__Action item__: Return each line of the records below in which the string "nach" turns up.

(Modification records)

[Start of Attachment]

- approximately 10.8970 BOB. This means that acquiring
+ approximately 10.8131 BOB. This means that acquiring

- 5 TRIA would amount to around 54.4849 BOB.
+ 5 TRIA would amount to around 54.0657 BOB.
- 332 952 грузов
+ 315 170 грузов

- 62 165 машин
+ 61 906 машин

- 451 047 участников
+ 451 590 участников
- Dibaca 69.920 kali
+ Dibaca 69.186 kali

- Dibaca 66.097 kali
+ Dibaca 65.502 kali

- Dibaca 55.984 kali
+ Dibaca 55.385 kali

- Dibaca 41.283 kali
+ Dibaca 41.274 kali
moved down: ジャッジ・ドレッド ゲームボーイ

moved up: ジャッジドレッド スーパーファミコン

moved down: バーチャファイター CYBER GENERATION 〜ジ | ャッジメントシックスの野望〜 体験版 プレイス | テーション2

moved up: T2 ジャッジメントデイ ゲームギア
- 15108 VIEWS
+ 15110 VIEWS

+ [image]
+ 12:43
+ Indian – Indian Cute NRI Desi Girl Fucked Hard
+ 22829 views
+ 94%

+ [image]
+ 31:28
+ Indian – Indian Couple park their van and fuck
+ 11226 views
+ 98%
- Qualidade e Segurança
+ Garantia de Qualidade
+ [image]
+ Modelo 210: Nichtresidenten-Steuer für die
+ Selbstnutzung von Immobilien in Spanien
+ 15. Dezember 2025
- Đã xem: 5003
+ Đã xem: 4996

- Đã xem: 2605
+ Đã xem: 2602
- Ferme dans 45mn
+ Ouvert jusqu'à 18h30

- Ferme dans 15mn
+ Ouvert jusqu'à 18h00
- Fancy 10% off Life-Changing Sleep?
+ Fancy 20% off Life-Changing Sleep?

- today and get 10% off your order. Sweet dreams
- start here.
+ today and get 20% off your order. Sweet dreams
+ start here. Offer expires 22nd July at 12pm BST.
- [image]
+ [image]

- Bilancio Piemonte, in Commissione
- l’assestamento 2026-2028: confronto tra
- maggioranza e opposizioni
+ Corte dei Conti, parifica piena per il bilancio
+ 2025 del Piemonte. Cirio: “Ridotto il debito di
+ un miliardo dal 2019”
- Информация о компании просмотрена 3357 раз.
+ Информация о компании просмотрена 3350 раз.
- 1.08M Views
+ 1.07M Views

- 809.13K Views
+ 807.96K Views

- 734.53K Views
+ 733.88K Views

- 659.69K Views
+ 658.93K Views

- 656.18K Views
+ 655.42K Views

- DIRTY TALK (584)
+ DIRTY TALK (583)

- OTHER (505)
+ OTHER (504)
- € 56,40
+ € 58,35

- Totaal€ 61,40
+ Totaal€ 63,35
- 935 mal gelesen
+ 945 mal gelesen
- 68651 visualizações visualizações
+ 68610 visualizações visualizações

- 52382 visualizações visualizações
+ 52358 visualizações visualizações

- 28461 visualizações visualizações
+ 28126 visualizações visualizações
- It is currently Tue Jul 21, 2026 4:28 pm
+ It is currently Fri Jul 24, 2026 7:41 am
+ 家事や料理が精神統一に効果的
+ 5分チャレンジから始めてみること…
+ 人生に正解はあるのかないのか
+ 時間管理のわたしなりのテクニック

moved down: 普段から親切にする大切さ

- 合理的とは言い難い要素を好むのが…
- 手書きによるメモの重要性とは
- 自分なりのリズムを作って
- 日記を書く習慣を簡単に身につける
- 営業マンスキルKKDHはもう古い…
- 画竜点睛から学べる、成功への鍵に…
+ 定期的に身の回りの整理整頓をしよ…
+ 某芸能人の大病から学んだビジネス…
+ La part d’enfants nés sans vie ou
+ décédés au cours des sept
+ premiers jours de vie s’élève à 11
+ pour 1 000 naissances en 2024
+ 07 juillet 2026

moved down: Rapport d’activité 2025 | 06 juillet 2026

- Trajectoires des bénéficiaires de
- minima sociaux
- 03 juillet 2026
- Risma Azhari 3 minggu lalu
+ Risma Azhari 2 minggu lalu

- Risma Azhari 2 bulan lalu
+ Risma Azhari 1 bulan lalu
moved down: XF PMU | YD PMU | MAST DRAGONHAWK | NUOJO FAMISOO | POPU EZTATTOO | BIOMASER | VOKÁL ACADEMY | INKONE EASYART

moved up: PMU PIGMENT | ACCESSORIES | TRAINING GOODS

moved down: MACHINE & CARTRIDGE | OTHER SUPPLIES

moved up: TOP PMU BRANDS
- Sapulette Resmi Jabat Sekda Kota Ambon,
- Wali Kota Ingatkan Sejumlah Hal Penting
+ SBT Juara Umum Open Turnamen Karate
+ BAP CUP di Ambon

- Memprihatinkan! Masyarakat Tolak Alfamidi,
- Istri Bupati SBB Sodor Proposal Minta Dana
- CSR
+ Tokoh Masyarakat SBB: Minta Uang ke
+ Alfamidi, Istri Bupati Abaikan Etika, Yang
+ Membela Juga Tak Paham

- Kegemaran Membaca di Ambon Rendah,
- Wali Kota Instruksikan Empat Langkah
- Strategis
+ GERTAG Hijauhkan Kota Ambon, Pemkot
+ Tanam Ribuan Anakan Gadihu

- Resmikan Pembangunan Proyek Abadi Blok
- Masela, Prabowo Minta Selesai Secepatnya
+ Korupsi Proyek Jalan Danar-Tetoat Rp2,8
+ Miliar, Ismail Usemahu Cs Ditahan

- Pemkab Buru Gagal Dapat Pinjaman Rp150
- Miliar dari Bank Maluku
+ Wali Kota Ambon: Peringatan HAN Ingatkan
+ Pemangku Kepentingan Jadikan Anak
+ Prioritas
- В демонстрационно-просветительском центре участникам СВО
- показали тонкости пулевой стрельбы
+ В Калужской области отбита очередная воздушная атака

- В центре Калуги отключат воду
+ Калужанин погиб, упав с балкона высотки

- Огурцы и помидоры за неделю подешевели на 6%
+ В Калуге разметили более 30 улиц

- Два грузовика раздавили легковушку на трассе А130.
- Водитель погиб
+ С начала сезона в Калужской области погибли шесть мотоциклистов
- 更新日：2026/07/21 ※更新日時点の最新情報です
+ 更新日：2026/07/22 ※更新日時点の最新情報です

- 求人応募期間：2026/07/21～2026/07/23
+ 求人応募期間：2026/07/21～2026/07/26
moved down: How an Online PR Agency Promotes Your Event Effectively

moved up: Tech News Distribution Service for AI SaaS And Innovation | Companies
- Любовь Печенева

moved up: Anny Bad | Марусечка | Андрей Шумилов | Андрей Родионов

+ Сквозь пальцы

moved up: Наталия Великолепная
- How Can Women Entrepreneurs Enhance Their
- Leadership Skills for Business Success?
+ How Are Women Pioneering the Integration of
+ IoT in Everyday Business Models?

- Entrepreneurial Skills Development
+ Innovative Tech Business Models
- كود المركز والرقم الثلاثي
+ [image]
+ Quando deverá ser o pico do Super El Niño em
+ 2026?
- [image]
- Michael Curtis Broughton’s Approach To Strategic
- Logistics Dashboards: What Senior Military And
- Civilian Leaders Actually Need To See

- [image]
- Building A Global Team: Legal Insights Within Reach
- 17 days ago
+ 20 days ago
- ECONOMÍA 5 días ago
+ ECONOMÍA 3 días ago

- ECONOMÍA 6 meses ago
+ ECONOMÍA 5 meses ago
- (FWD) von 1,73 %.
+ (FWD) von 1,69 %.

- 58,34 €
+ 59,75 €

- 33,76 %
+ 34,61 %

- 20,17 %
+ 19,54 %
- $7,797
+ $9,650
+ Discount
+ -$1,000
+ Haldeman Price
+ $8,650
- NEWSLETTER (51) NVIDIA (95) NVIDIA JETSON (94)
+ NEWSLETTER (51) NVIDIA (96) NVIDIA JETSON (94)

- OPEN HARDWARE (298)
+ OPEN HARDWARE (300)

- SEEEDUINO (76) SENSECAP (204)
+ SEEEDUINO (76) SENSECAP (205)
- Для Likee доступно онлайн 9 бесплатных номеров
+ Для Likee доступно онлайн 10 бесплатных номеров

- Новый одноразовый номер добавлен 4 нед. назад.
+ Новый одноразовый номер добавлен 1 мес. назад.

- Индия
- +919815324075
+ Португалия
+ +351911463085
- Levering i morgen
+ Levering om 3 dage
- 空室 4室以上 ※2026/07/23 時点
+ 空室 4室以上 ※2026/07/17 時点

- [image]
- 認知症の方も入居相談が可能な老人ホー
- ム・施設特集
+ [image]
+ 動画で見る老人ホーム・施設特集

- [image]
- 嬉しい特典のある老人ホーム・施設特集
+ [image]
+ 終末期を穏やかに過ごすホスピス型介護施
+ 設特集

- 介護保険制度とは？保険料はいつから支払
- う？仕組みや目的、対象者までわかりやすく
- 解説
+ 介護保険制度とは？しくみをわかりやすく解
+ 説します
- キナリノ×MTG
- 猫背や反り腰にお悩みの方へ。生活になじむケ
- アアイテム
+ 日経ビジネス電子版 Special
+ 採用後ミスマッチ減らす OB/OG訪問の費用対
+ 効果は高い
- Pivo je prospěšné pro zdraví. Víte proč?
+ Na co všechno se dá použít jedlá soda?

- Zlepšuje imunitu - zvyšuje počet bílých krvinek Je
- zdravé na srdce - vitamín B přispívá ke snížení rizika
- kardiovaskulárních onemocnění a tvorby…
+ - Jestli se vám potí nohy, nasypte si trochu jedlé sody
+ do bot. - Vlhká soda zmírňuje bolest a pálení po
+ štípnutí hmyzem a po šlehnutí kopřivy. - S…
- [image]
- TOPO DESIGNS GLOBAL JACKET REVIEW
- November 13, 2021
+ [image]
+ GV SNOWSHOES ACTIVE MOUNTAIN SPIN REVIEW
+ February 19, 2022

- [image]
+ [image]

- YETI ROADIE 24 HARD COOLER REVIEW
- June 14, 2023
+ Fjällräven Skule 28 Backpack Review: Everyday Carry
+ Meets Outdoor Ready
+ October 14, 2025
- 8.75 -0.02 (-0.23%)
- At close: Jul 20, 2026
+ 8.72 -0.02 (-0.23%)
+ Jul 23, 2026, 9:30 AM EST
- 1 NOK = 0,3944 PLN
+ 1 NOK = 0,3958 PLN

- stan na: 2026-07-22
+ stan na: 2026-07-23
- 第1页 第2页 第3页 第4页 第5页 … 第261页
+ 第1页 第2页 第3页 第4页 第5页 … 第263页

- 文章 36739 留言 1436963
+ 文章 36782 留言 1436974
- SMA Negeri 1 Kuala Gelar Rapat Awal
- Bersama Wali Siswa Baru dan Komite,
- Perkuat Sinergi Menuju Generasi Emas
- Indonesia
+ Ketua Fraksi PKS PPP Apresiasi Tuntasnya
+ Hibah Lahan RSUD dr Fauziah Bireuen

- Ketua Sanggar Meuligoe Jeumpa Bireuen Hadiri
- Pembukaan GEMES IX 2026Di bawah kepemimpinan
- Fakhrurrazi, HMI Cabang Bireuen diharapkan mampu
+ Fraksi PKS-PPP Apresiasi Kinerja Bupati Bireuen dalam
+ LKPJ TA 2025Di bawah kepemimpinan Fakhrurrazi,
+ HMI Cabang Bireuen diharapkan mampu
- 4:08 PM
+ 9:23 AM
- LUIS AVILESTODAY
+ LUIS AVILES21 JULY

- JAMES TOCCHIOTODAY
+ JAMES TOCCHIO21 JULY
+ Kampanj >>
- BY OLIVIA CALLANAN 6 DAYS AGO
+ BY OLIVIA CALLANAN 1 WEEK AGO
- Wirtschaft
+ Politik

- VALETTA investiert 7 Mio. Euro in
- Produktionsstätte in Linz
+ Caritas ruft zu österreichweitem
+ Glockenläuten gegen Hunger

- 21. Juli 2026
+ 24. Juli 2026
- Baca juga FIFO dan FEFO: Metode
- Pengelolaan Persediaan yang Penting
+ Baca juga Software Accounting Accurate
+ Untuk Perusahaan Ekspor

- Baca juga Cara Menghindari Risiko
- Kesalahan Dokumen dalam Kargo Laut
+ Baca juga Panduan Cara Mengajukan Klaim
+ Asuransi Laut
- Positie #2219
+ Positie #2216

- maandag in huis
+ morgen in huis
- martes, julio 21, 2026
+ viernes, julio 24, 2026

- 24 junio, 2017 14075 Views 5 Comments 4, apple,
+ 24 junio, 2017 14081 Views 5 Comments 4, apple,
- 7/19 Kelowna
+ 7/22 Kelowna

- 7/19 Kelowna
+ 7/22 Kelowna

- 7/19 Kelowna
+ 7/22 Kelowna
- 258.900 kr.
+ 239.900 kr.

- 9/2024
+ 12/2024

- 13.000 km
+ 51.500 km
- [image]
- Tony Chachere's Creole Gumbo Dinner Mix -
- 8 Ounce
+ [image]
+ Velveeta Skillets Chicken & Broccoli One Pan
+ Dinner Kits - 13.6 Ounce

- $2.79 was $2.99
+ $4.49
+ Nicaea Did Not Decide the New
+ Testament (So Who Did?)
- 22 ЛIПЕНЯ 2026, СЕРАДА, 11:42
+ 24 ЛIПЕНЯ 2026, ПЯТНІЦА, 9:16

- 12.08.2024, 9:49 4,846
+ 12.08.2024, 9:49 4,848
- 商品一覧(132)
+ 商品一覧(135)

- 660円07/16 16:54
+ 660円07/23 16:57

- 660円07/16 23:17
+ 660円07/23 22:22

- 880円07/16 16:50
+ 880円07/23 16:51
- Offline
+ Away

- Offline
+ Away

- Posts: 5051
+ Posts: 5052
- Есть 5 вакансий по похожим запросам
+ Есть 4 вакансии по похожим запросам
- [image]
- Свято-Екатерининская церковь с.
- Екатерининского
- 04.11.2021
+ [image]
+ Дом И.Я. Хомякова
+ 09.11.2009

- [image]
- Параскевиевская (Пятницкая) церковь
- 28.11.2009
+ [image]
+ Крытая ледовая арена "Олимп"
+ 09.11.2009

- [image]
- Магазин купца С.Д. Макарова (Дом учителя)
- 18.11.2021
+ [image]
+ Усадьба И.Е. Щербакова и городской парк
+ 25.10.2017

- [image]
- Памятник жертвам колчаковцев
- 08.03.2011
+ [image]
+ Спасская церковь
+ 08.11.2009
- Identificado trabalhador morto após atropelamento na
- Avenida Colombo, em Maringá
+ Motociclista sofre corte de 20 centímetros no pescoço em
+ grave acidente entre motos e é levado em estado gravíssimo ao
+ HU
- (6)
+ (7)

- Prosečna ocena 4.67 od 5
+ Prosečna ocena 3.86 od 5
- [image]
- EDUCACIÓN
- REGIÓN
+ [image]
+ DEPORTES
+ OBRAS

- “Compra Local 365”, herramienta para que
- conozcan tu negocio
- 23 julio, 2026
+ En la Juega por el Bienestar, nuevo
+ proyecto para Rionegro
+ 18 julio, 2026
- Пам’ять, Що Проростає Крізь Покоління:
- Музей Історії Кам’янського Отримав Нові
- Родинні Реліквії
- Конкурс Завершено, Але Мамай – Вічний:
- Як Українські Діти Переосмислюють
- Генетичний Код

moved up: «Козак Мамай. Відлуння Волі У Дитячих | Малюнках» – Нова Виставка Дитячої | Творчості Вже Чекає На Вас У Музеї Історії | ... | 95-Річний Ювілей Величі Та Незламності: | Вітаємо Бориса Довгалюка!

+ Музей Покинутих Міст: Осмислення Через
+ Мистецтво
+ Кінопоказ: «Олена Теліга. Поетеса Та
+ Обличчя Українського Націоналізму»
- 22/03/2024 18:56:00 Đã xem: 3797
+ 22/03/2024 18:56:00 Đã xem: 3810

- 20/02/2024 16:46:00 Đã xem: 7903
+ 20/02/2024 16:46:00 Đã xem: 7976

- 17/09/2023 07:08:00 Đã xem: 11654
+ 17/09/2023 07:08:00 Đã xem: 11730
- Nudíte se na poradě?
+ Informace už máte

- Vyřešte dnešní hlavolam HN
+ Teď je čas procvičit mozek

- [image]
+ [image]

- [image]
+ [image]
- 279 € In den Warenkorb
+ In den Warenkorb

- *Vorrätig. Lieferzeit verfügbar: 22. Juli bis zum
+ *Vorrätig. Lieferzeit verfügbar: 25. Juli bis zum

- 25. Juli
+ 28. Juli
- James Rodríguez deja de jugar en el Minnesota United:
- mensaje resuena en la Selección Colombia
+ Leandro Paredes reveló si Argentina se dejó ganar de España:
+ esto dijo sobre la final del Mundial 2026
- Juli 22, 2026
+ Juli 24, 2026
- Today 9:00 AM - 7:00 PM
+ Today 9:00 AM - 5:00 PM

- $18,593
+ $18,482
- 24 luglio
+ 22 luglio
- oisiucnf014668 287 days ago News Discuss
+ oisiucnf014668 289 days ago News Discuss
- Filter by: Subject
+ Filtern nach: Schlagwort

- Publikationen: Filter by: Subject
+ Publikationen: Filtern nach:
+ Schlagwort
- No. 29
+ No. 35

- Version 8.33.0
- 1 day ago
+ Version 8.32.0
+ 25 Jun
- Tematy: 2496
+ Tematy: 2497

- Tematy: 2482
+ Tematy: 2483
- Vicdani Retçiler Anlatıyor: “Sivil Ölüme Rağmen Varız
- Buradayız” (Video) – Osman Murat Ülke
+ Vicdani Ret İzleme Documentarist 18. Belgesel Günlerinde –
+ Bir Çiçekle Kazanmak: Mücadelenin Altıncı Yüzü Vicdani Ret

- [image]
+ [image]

[End of Attachment]

__Response box__:
+ Filtern nach: Schlagwort
+ Publikationen: Filtern nach:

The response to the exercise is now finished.